“嗯……因为他选择坦诚地面对自己。”
蒋柏烈看着她,嘴角的笑容像是初冬的一抹春风:“子默,告诉我,从你第一次出现在门口一直到现在,你有没有发现自己的改变?”
“……当然,我当然变了。”她也微笑。
“很高兴——我很高兴看到你有这么好的转变。”
“那都是你的功劳,医生。”
“我?”他苦笑,“就只是读些不知所谓的星座解密给你听的我吗?”
“噢!医生,你……我以为你真的很相信这些……”
“怎么可能!”他大笑起来。
“难道不是吗……”有时候,子默觉得最复杂的人,是蒋柏烈自己。
“不,子默,我不相信,从来不相信!”他把书拿起来,随意地翻动着,“这书根本就是狗屁!这些所谓的解密,不过是一些人对另一些人的总结,但人是在改变的,就像你。
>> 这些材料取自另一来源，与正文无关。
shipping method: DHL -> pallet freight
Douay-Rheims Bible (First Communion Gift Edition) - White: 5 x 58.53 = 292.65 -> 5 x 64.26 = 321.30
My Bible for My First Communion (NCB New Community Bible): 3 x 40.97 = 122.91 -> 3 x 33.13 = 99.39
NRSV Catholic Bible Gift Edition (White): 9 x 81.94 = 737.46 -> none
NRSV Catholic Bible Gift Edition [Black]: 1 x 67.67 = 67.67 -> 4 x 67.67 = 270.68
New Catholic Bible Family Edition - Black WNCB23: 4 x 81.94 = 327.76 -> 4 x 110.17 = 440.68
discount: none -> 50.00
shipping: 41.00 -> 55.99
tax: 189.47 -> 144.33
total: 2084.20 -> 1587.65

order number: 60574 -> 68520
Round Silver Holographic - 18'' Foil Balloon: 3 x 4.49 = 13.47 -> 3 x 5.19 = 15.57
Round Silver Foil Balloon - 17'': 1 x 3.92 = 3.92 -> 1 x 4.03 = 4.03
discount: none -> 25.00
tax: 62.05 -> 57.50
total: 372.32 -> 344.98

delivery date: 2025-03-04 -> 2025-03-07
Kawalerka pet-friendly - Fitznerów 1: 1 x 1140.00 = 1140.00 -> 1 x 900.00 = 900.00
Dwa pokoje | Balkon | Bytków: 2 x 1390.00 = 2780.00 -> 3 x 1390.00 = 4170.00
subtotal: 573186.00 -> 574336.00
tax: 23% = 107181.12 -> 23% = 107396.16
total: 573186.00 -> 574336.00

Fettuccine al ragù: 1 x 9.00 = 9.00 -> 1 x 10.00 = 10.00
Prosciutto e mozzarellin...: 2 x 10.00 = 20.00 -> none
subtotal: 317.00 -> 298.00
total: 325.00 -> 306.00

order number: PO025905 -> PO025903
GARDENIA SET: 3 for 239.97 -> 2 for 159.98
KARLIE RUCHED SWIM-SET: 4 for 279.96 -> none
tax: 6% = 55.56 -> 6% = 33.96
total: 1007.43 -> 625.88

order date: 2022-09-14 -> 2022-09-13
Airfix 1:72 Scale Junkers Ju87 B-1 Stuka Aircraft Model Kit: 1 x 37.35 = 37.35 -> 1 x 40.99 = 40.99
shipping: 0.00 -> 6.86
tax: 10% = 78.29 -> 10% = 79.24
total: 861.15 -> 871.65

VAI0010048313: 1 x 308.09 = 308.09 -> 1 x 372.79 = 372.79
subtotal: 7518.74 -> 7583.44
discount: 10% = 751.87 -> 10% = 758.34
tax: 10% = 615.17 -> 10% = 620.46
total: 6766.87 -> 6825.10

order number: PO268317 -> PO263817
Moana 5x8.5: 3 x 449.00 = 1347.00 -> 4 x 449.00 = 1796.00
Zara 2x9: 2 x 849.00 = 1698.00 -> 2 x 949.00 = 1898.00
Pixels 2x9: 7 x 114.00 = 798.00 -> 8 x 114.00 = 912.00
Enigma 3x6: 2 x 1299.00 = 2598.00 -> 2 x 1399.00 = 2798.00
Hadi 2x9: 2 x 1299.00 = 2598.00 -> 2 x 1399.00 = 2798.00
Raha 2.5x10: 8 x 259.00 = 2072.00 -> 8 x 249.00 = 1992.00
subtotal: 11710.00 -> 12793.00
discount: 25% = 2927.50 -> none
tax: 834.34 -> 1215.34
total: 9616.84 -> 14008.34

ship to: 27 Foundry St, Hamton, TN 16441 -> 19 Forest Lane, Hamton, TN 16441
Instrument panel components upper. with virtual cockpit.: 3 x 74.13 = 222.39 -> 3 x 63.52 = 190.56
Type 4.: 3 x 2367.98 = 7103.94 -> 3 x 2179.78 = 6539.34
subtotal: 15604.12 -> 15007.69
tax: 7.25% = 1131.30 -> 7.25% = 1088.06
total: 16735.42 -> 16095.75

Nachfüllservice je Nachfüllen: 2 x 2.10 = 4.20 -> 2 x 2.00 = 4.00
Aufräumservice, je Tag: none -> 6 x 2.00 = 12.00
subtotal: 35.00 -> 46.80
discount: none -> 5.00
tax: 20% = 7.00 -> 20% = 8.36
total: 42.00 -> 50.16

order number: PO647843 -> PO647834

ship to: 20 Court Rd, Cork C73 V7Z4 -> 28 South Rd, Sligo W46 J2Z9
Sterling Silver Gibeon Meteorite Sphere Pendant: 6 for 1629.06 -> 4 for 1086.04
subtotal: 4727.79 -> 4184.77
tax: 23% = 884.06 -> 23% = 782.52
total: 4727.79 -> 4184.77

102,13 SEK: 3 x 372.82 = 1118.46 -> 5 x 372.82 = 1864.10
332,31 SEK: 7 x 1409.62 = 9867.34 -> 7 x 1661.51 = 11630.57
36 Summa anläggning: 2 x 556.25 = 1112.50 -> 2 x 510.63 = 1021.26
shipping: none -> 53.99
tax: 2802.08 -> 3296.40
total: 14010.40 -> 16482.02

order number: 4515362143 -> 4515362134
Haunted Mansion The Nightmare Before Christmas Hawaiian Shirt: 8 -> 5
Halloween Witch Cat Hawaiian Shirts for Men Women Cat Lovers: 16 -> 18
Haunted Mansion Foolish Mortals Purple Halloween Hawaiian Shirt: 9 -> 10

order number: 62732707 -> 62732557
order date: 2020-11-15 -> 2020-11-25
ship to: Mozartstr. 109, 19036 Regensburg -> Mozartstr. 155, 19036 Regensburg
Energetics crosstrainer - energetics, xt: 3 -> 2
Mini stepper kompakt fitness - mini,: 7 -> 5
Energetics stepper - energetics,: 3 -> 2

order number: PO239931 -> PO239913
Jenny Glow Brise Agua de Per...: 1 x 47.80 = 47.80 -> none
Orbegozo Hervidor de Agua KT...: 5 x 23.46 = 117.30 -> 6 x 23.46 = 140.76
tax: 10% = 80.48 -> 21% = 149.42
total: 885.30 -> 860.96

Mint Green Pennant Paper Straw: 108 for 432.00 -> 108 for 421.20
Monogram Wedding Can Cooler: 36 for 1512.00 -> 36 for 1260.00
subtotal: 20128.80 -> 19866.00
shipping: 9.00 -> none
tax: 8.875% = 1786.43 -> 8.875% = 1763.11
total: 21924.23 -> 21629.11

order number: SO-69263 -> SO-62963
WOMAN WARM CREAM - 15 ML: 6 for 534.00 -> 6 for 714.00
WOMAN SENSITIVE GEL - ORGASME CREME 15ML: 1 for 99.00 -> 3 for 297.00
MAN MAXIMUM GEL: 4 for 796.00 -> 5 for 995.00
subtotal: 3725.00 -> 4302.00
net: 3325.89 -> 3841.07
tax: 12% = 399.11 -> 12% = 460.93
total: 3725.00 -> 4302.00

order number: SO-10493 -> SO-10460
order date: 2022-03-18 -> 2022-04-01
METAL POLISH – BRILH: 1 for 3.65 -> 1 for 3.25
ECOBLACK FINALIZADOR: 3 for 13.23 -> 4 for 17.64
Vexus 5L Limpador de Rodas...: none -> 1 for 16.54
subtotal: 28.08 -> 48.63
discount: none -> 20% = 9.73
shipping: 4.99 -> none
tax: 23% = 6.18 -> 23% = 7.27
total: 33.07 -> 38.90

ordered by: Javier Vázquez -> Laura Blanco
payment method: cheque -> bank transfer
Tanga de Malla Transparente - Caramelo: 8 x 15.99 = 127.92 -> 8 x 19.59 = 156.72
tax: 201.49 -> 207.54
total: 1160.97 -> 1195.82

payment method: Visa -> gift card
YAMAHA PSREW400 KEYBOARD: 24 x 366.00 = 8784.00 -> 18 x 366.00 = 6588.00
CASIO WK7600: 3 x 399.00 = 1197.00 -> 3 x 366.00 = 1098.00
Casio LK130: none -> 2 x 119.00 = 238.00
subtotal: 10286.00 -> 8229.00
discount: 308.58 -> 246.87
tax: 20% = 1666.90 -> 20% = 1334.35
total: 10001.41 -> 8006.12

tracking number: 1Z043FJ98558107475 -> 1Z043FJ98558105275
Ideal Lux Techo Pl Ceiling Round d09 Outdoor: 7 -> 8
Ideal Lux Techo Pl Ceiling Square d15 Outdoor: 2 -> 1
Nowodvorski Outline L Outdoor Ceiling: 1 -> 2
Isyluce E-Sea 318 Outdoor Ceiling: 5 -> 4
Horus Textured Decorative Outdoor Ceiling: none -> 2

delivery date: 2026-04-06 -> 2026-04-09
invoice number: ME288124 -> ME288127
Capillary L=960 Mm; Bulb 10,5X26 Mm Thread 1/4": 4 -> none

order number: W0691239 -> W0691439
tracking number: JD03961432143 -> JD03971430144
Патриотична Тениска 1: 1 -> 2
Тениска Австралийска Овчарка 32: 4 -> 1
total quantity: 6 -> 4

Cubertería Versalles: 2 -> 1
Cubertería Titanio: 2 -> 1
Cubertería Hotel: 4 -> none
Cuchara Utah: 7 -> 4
”
“但你……坚持读完了十二个章节……”
“噢,正是由于我读完了这十二个章节,才越发加深了我的信念——这一切都是不可信的。人唯一可以相信的,就是这个世界每一天都在改变。”
她怔怔地看着他,不知道该怎么接下去。
“对了医生,”过了很久,她忽然说,“你的冰箱呢?我从上一次来的时候,就想这么问你。”
“啊……”蒋柏烈一反常态地沉默着,过了一会儿才说,“我把它送给教授了。”
“?”
“任何一个人、或是一样东西,都有自己的价值,也许当你爱着他/她/它,你会看不见那些价值,但这并不代表价值是不存在的。”
“……”
“如果教授的演讲,因为有了它而变得更生动,或者它因为出现在演讲会上更受瞩目,那么我愿意割爱。”
子默虽然并不能十分理解医生的话,但她仍然努力地思考着:“……你是不是想说,好比陈潜除了是一个丈夫,还是一个围棋选手,或者顾君仪除了是一个妻子,还是一个摄影师?”
“……某种程度上,可以这么说,”蒋柏烈想了想,“也许顾君仪正是因为不能实现自身的价值,所以扭曲了她的世界观。”
子默沉默了一会儿,说:“可是她现在又是一个摄影师了。”
“?”
她想到顾君仪跟她告别时,在电话里那充满温情的声音,不禁微微一笑:“她走了,背着三脚架,去做一个旅行摄影者。”
“……尽管我认为这是她逃避生活的一种方式,但这也不失为一种好的方法,人总需要用自己的力量从痛苦中站起来,有时候这种力量也表现为逃避。”
他沉默了一会儿,忽又冒出一句:“说不定,这是陈潜以另一种方式在爱她。”
“医生,你好像总是能用一句话说明任何一件事的本质——至少看上去像是本质。”
蒋柏烈站起来,耸了耸肩:“我不知道这是赞美还是贬低。”
她张嘴想要解释,却被他打断:“你不用回答我,就让我心中带着这样一个疑问好了,人心中总是需要疑问的。”
“……”真的吗?人需要疑问,即使这个疑问没有答案?
“正是因为充满了疑问,”他像是在回答她,“这个世界才变得有趣。”
墙上的时钟滴答滴答地响,应和着的,是水槽上从那只无论如何也关不紧的龙头里流淌出来的水滴,蒋柏烈走到子默身旁,像她一样双手抱胸看着窗外,用一种难得的感性的口吻说:“啊,不知不觉中,已经快两年了。今天就要离开这里,还真的有点舍不得。”
“……”子默眼里有一些伤感,但她不想被他看到。